Because SunEdison relied heavily on debt financing in contrast with FirstSolar’s prudence, the subsequent collapse in the value of its own stock and those of its yieldcos left it struggling for survival.

The silver lining in this whirlwind for TerraForm Power is that it should see immediate significant appreciation in the increasingly likely scenario of ending up with a different sponsor, whether through a sale or a restructuring.

Right now, TERP shares yield 18% annualizing the most recent dividend, vs. 6% to 8% for the more popular yieldcos.

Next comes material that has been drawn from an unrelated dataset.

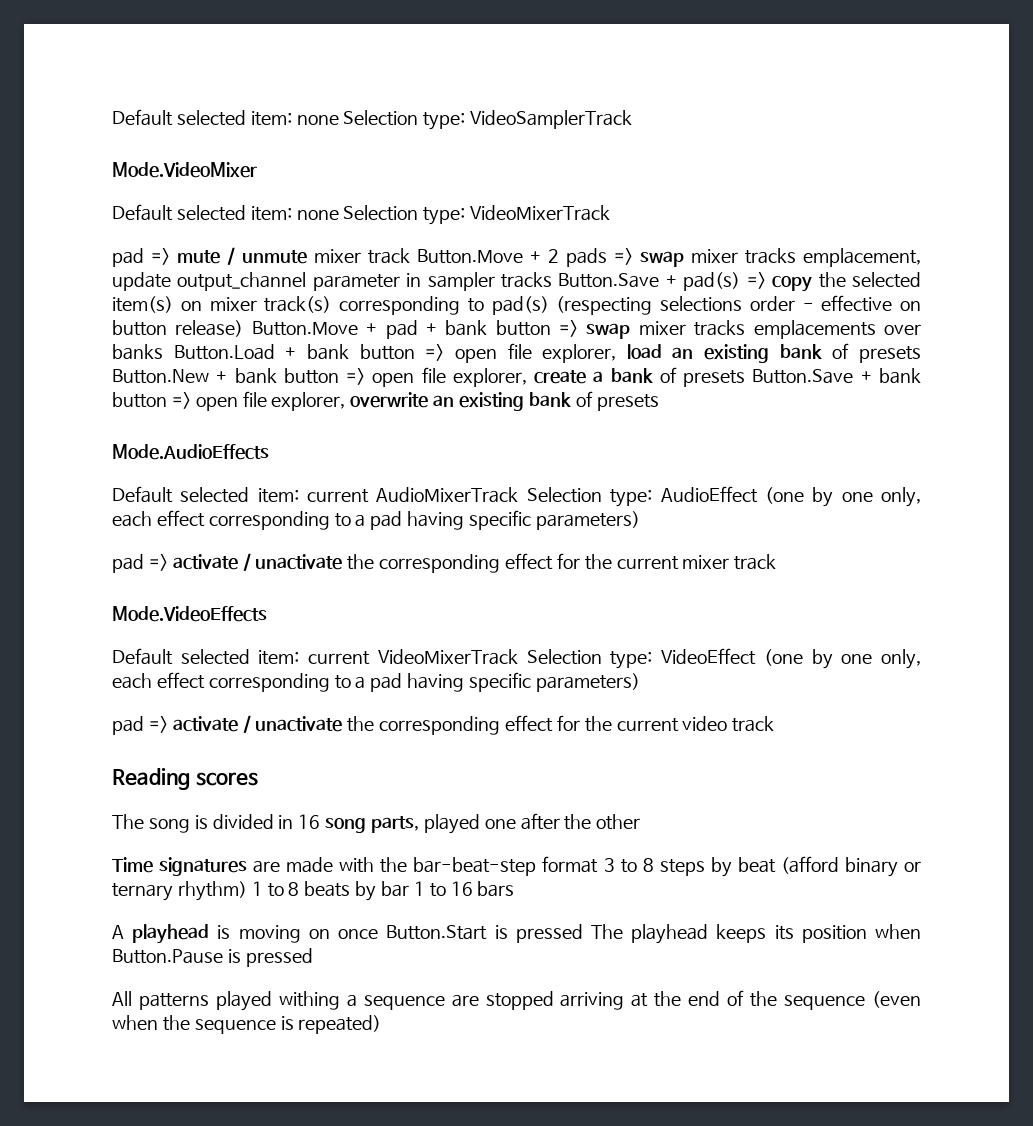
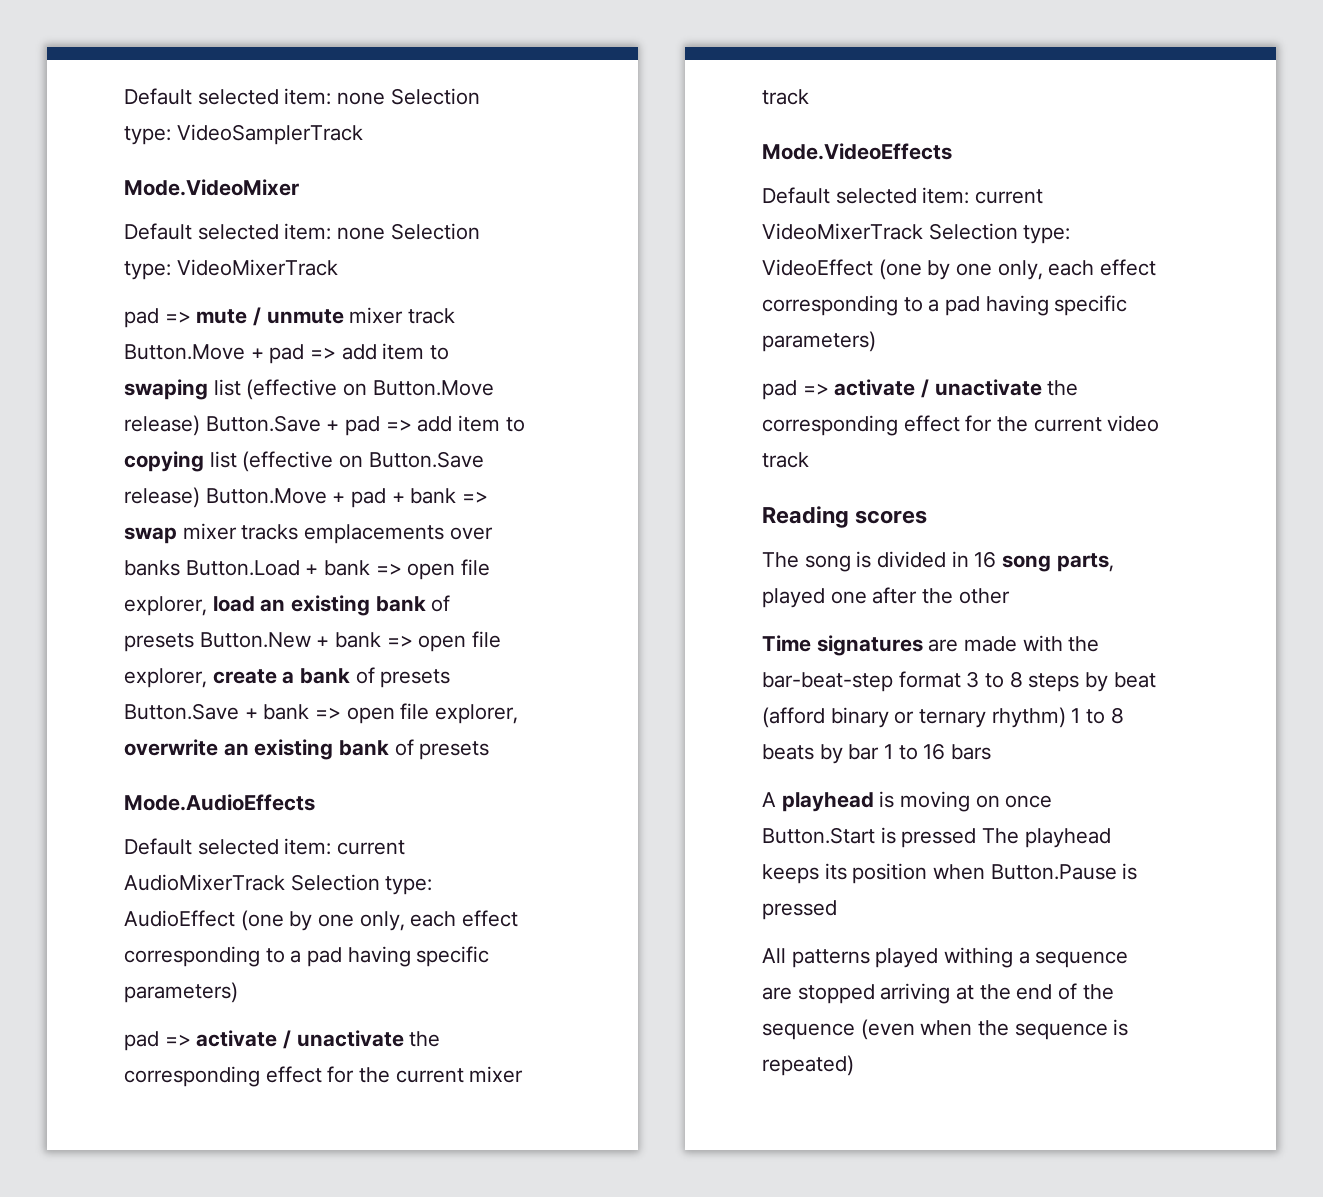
- pad => mute / unmute mixer track Button.Move + 2 pads => swap mixer tracks emplacement, update output_channel parameter in sampler tracks Button.Save + pad(s) => copy the selected item(s) on mixer track(s) corresponding to pad(s) (respecting selections order - effective on button release) Button.Move + pad + bank button => swap mixer tracks emplacements over banks Button.Load + bank button => open file explorer, load an existing bank of presets Button.New + bank button => open file explorer, create a bank of presets Button.Save + bank button => open file explorer, overwrite an existing bank of presets
+ pad => mute / unmute mixer track Button.Move + pad => add item to swaping list (effective on Button.Move release) Button.Save + pad => add item to copying list (effective on Button.Save release) Button.Move + pad + bank => swap mixer tracks emplacements over banks Button.Load + bank => open file explorer, load an existing bank of presets Button.New + bank => open file explorer, create a bank of presets Button.Save + bank => open file explorer, overwrite an existing bank of presets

Some of the spread is justifiable given the credit crunch at SunEdison, which has leaned financially on its affiliates to make ends meet. Further, TERP’s strong current portfolio of renewable assets with 1.918 MW of generating capacity selling power to investment-grade offtakers under long-term agreements could be diluted with the higher-risk 470 MW portfolio of residential rooftop assets it has agreed to buy as part of SunEdison’s pending acquisition of Vivint Solar (NYSE: VSLR).

But there are grave doubts as to whether that acquisition will go through, and TerraForm will be be an immediate winner if it doesn’t. But even if it does, the current discount looks excessive for the added risk especially given the long-term likelihood of a new affiliation with a healthier project developer than SunEdison. We’re adding TerraForm Power to the Aggressive Portfolio. Buy TERP below $10.